**Aim of the exercise**
Below are the records; pull every line that includes "radius".

Recorded data:
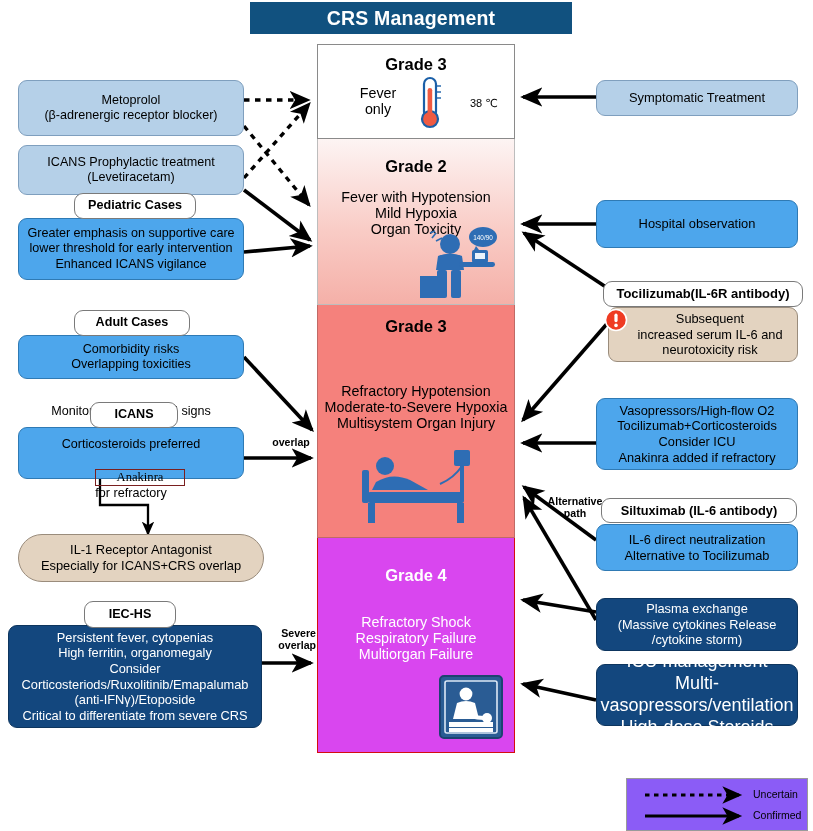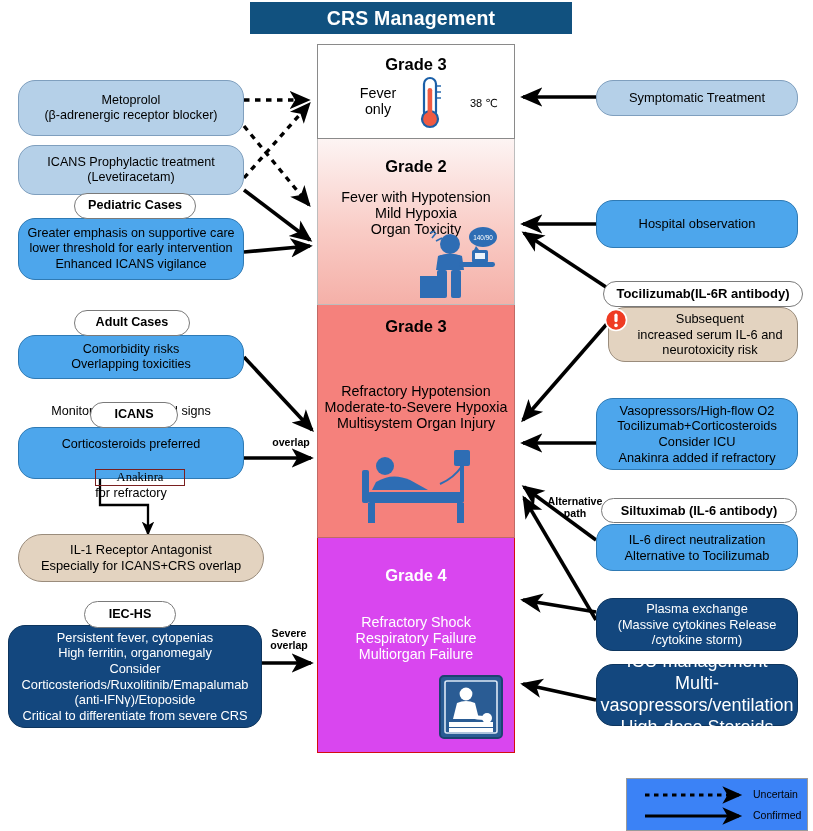--- a/index.html
+++ b/index.html
@@ -12,7 +12,7 @@
        justify-content:center;text-align:center;line-height:1.22;z-index:6;}
   .box span{display:block;width:100%;white-space:pre-line;}
 
-  .rounded{border-radius:17px;}
+  .rounded{border-radius:9px;}
 
   .lightblue{background:#b5d0e8;border:1.3px solid #7f9fbe;}
   .midblue  {background:#4da6ec;border:1.3px solid #2f7ab4;}

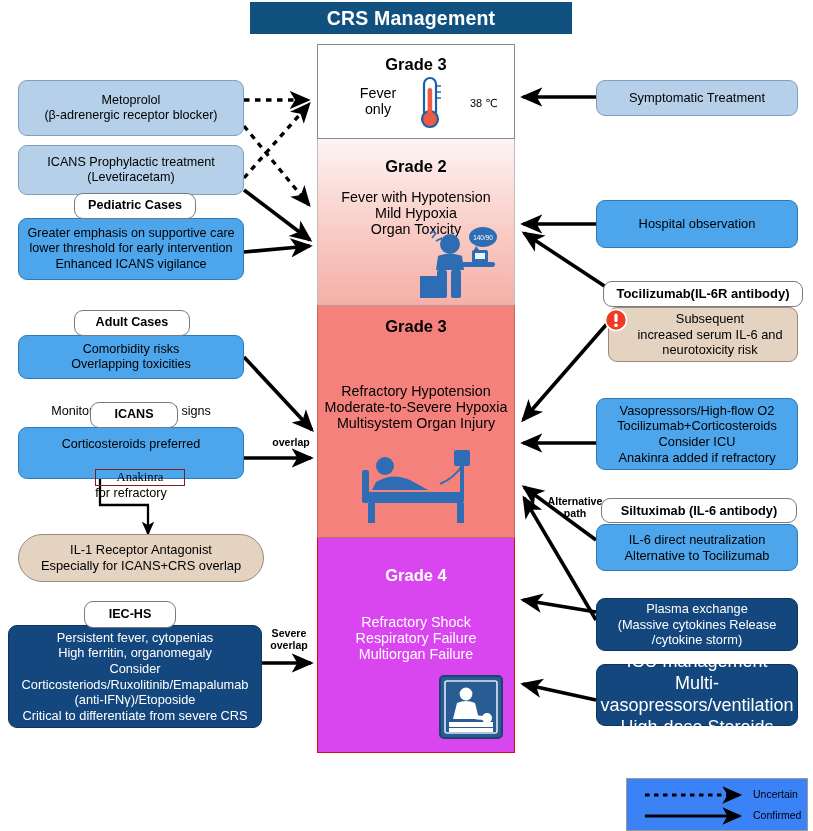--- a/index.html
+++ b/index.html
@@ -289,7 +289,7 @@
   </div>
 
   <div class="conlabel" style="left:264px;top:437px;width:54px;">overlap</div>
-  <div class="conlabel" style="left:262px;top:628px;width:54px;white-space:pre-line;">Severe
+  <div class="conlabel" style="left:262px;top:628px;width:54px;white-space:pre-line;text-align:right;">Severe
 overlap</div>
   <div class="conlabel" style="left:544px;top:496px;width:62px;white-space:pre-line;">Alternative
 path</div>

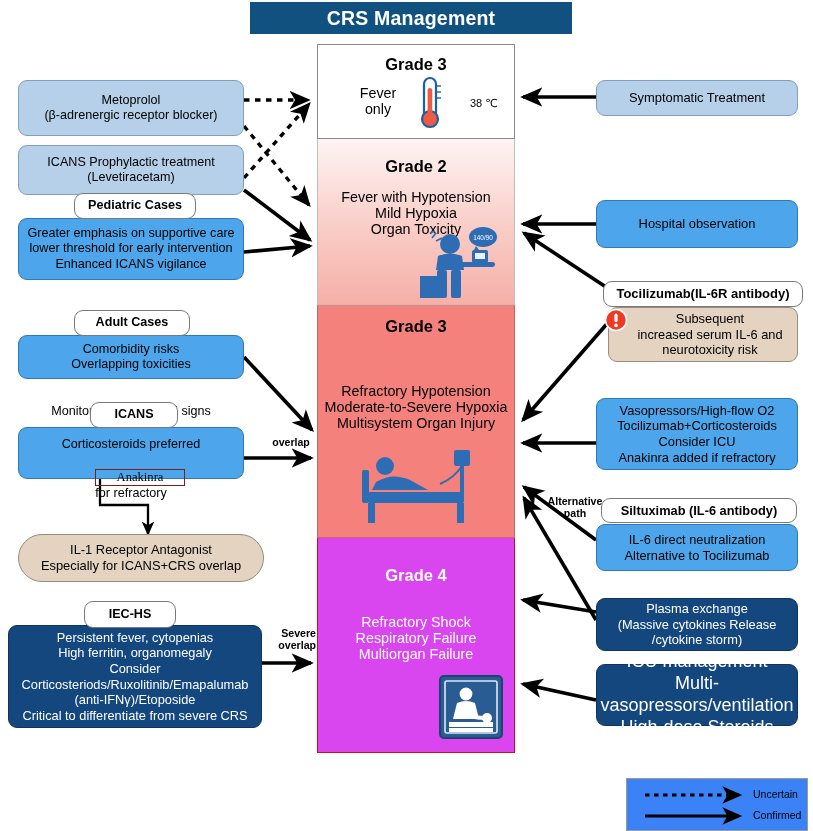--- a/index.html
+++ b/index.html
@@ -43,7 +43,7 @@
 
   
   #legend{position:absolute;left:626px;top:778px;width:180px;height:51px;
-          background:#3b82f6;border:1.2px solid #9a9a9a;z-index:9;}
+          background:#8b5cf6;border:1.2px solid #9a9a9a;z-index:9;}
   .legtxt{position:absolute;left:126px;font-size:10.5px;}
 
   svg{position:absolute;left:0;top:0;width:813px;height:831px;pointer-events:none;}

**Task output**
-  .rounded{border-radius:17px;}
+  .rounded{border-radius:9px;}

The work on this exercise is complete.